◆ What to work on: Transcribe all of the data exactly. Omit the pictures.

Before and after images
◇ ◇ ◇
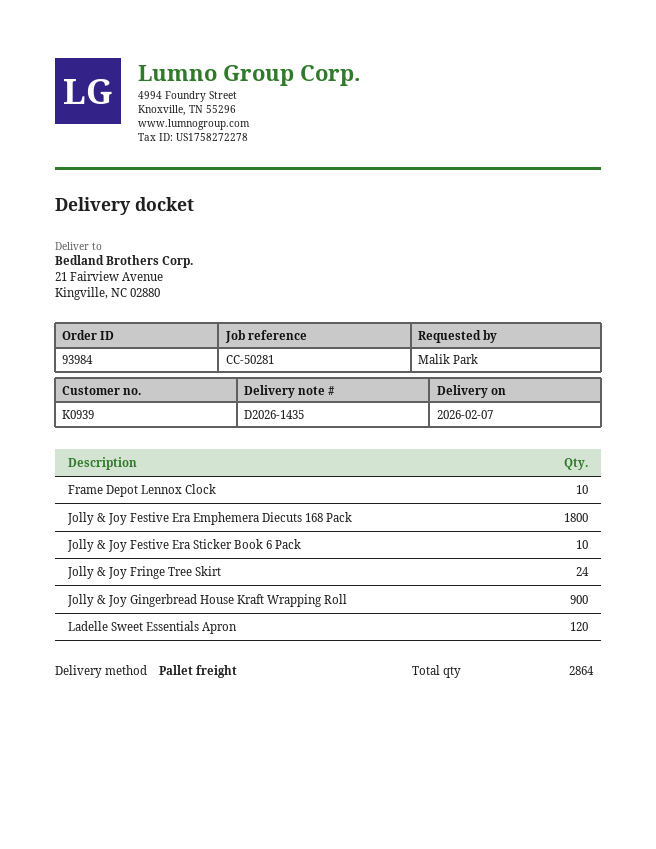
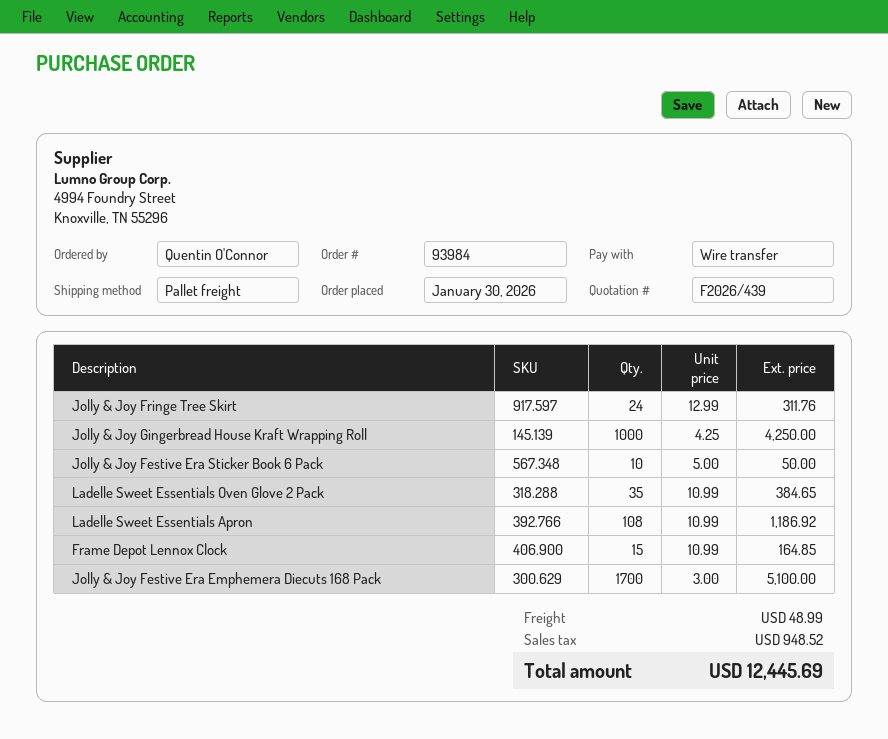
ordered by: Malik Park -> Quentin O'Connor
Frame Depot Lennox Clock: 10 -> 15
Jolly & Joy Festive Era Emphemera Diecuts 168 Pack: 1800 -> 1700
Jolly & Joy Gingerbread House Kraft Wrapping Roll: 900 -> 1000
Ladelle Sweet Essentials Apron: 120 -> 108
Ladelle Sweet Essentials Oven Glove 2 Pack: none -> 35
◇ ◇ ◇
◆ Answer for the task:
ordered by: Malik Park -> Quentin O'Connor
Frame Depot Lennox Clock: 10 -> 15
Jolly & Joy Festive Era Emphemera Diecuts 168 Pack: 1800 -> 1700
Jolly & Joy Gingerbread House Kraft Wrapping Roll: 900 -> 1000
Ladelle Sweet Essentials Apron: 120 -> 108
Ladelle Sweet Essentials Oven Glove 2 Pack: none -> 35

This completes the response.